=== EXERCISE GOAL ===
Reproduce the entries below exactly, but leave the pictures out.

===== DATASET ENTRIES

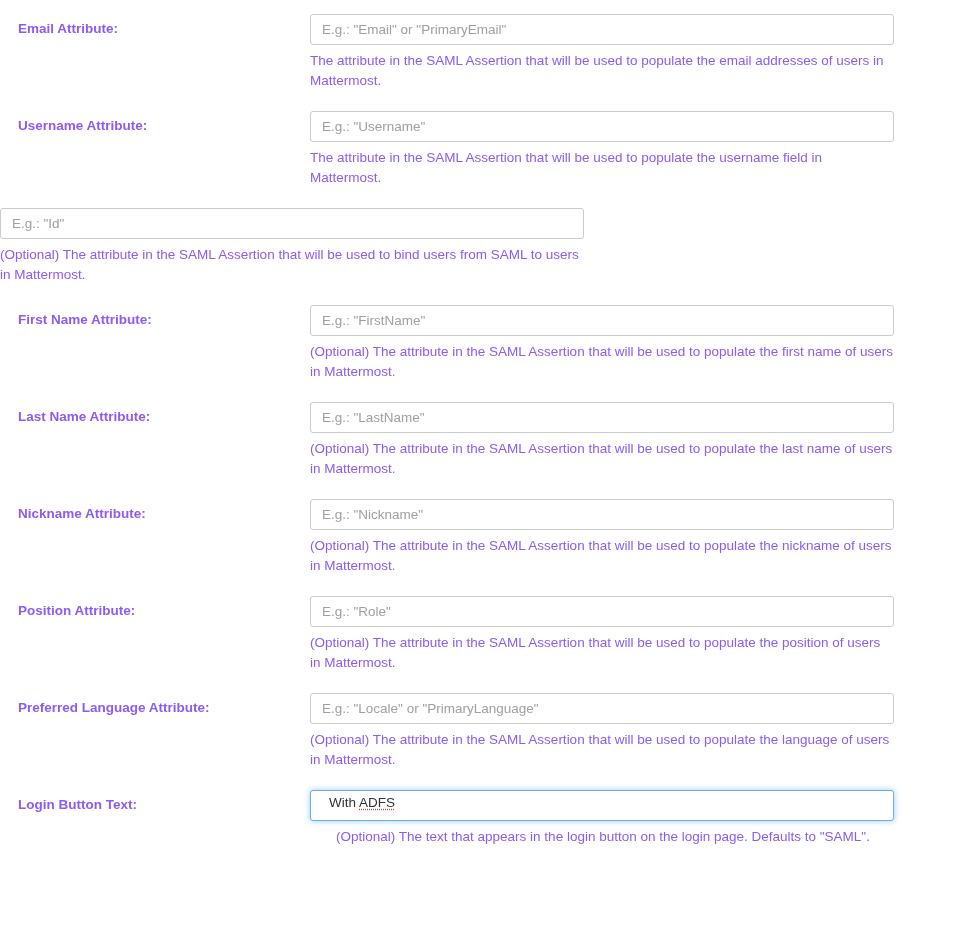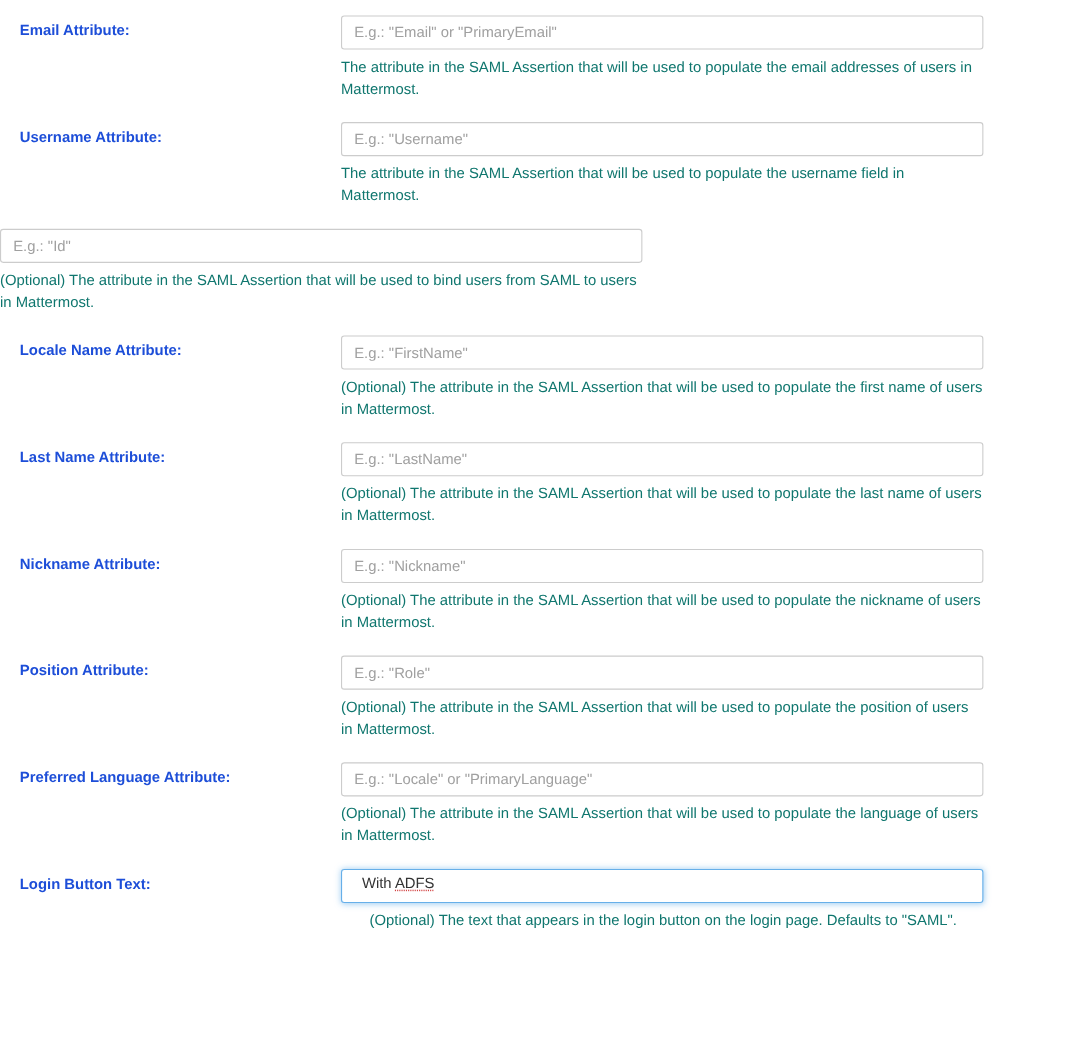--- a/index.html
+++ b/index.html
@@ -33,7 +33,7 @@
   .label-col .label-text {
     font-size: 13.5px;
     font-weight: bold;
-    color: #1d4ed8;
+    color: #8b5cf6;
     line-height: 18px;
     margin-top: 24px;
   }

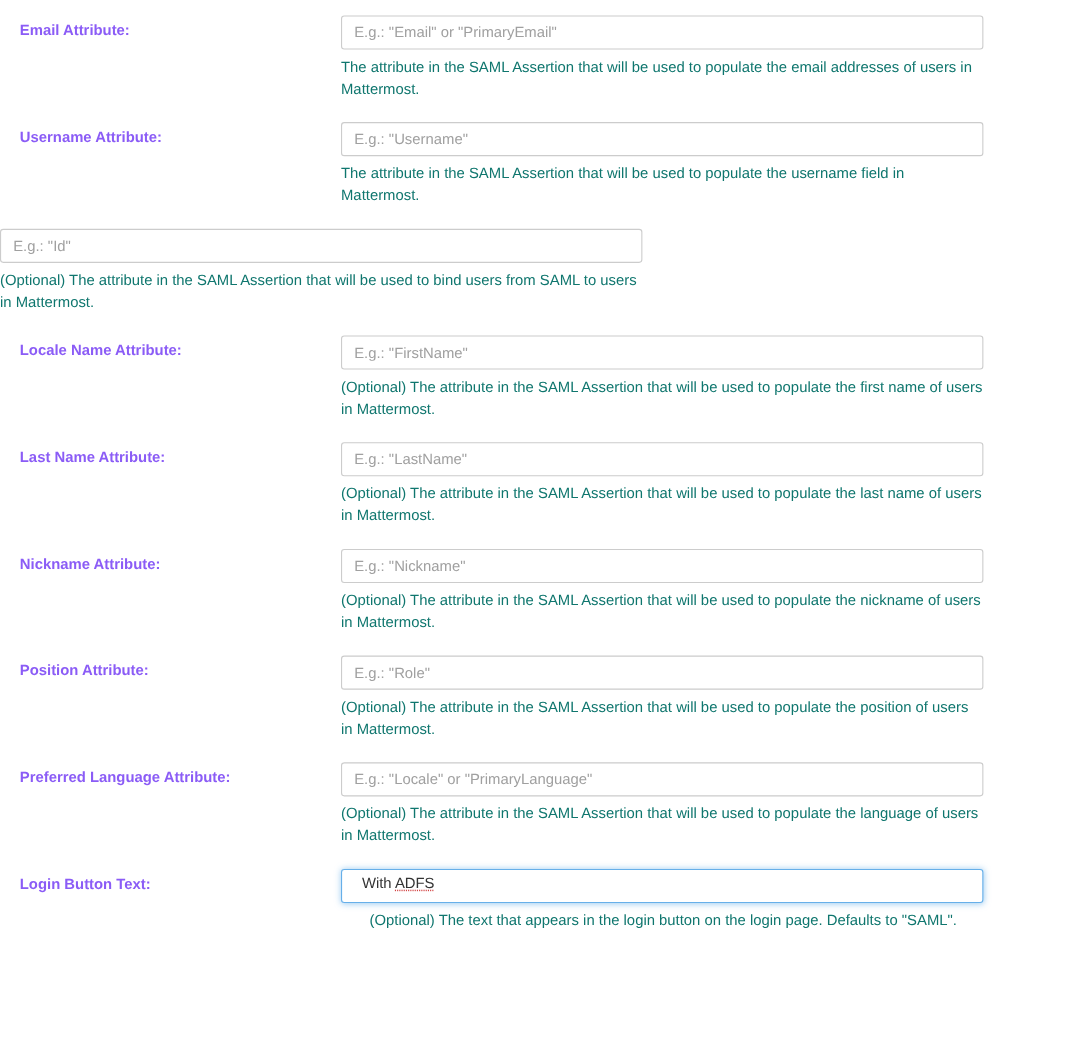--- a/index.html
+++ b/index.html
@@ -67,7 +67,7 @@
   .help-text {
     font-size: 13.5px;
     line-height: 20px;
-    color: #0f766e;
+    color: #8b5cf6;
     margin-top: 6px;
     margin-bottom: 18px;
     width: 584px;

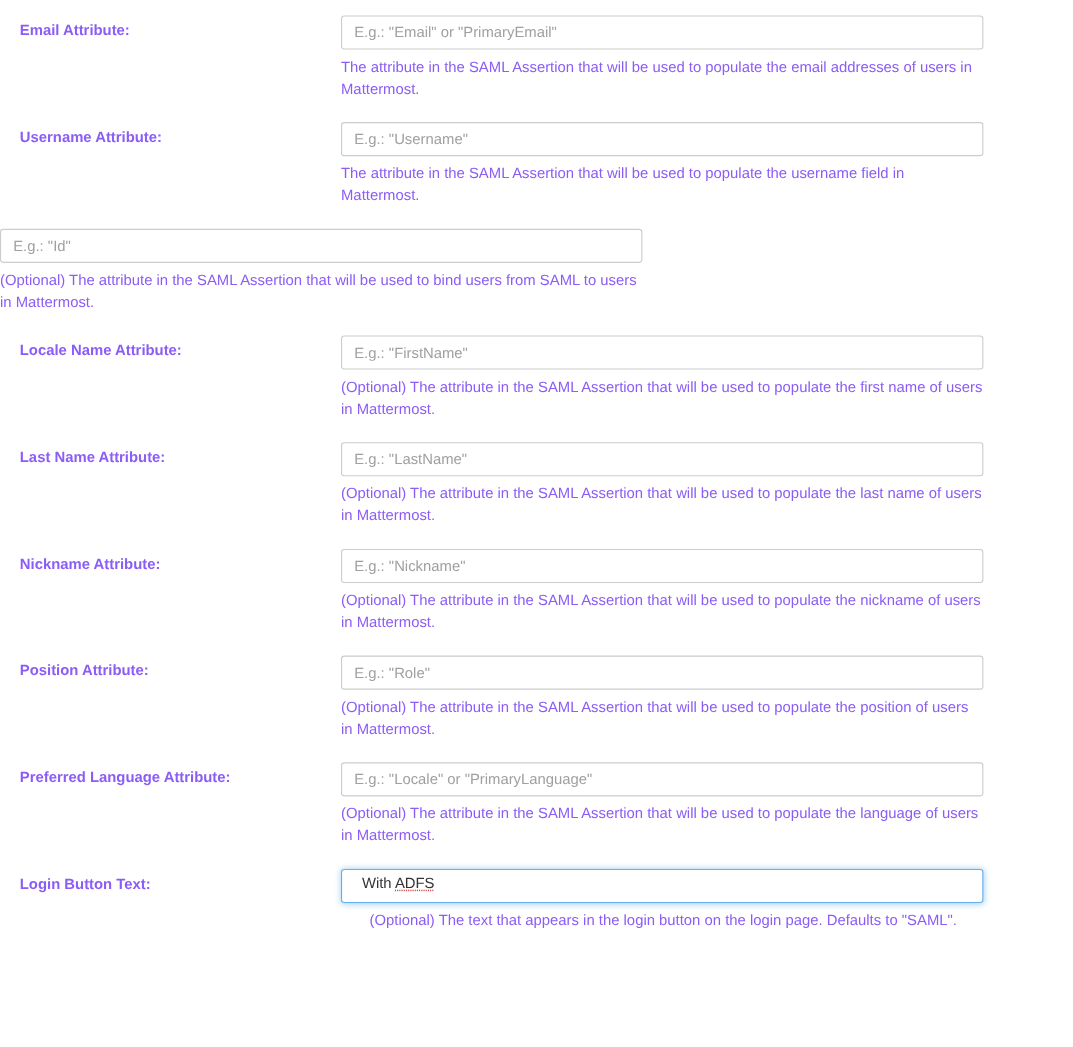--- a/index.html
+++ b/index.html
@@ -117,7 +117,7 @@
 
   <div class="form-row">
     <div class="label-col">
-      <span class="label-text">Locale Name Attribute:</span>
+      <span class="label-text">First Name Attribute:</span>
     </div>
     <div class="field-col">
       <input class="text-input" type="text" placeholder="E.g.: &quot;FirstName&quot;" style="">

==========

=== COMPLETED TASK ===
--- a/index.html
+++ b/index.html
@@ -33,7 +33,7 @@
   .label-col .label-text {
     font-size: 13.5px;
     font-weight: bold;
-    color: #1d4ed8;
+    color: #8b5cf6;
     line-height: 18px;
     margin-top: 24px;
   }

--- a/index.html
+++ b/index.html
@@ -67,7 +67,7 @@
   .help-text {
     font-size: 13.5px;
     line-height: 20px;
-    color: #0f766e;
+    color: #8b5cf6;
     margin-top: 6px;
     margin-bottom: 18px;
     width: 584px;

--- a/index.html
+++ b/index.html
@@ -117,7 +117,7 @@
 
   <div class="form-row">
     <div class="label-col">
-      <span class="label-text">Locale Name Attribute:</span>
+      <span class="label-text">First Name Attribute:</span>
     </div>
     <div class="field-col">
       <input class="text-input" type="text" placeholder="E.g.: &quot;FirstName&quot;" style="">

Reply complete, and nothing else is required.